↓
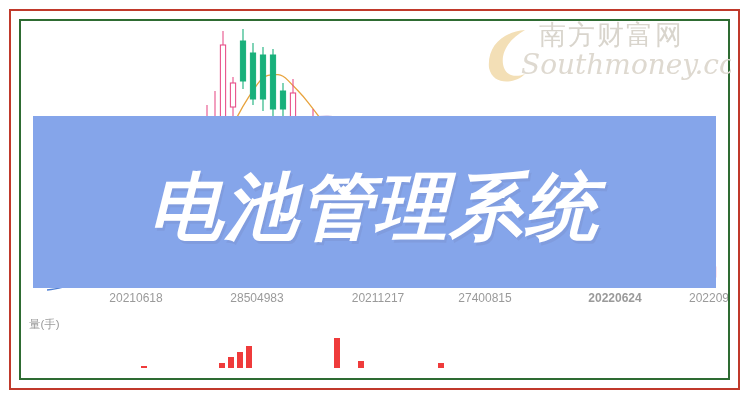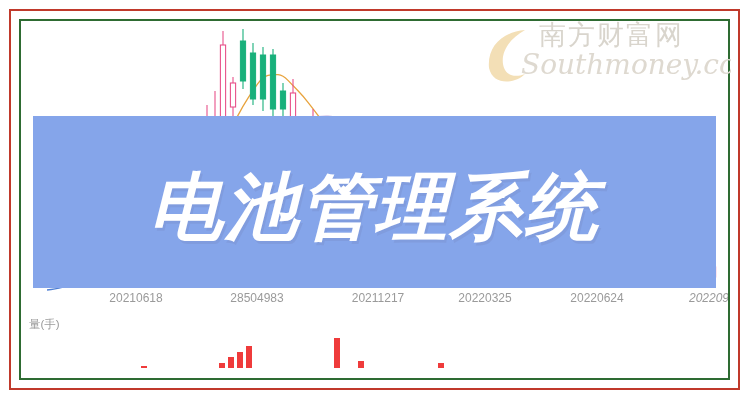--- a/index.html
+++ b/index.html
@@ -246,7 +246,7 @@
         <span class="xlabel" style="left: 115px;">20210618</span>
         <span class="xlabel" style="left: 236px;">28504983</span>
         <span class="xlabel" style="left: 357px; text-align: center;">20211217</span>
-        <span class="xlabel" style="left: 464px;">20220325</span>
+        <span class="xlabel" style="left: 464px;">27400815</span>
         <span class="xlabel" style="left: 576px;">20220624</span>
         <span class="xlabel" style="left: 688px; font-style: italic;">202209</span>
       </div>

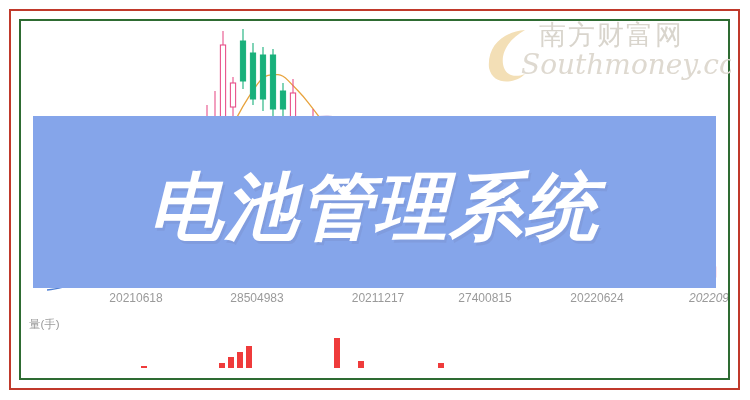--- a/index.html
+++ b/index.html
@@ -247,7 +247,7 @@
         <span class="xlabel" style="left: 236px;">28504983</span>
         <span class="xlabel" style="left: 357px; text-align: center;">20211217</span>
         <span class="xlabel" style="left: 464px;">27400815</span>
-        <span class="xlabel" style="left: 576px;">20220624</span>
+        <span class="xlabel" style="left: 594px; font-weight: bold;">20220624</span>
         <span class="xlabel" style="left: 688px; font-style: italic;">202209</span>
       </div>
 

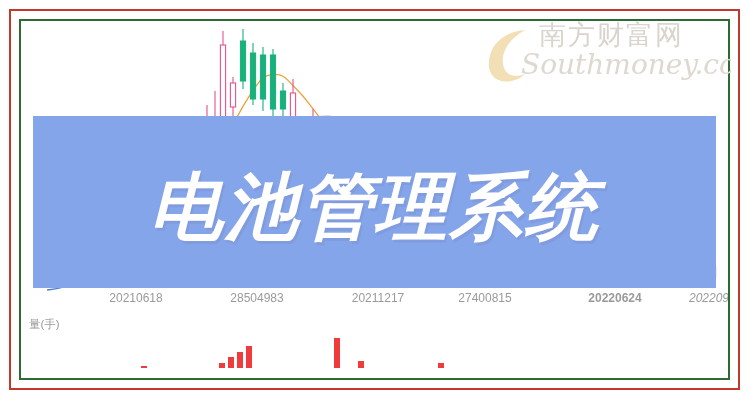--- a/index.html
+++ b/index.html
@@ -248,7 +248,7 @@
         <span class="xlabel" style="left: 357px; text-align: center;">20211217</span>
         <span class="xlabel" style="left: 464px;">27400815</span>
         <span class="xlabel" style="left: 594px; font-weight: bold;">20220624</span>
-        <span class="xlabel" style="left: 688px; font-style: italic;">202209</span>
+        <span class="xlabel" style="left: 688px;">202209</span>
       </div>
 
     <div class="vol-pane">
↑
What is expected –
Please state how many lines in the entries include the string "bold", giving no more than the number.

Solution to this task –
2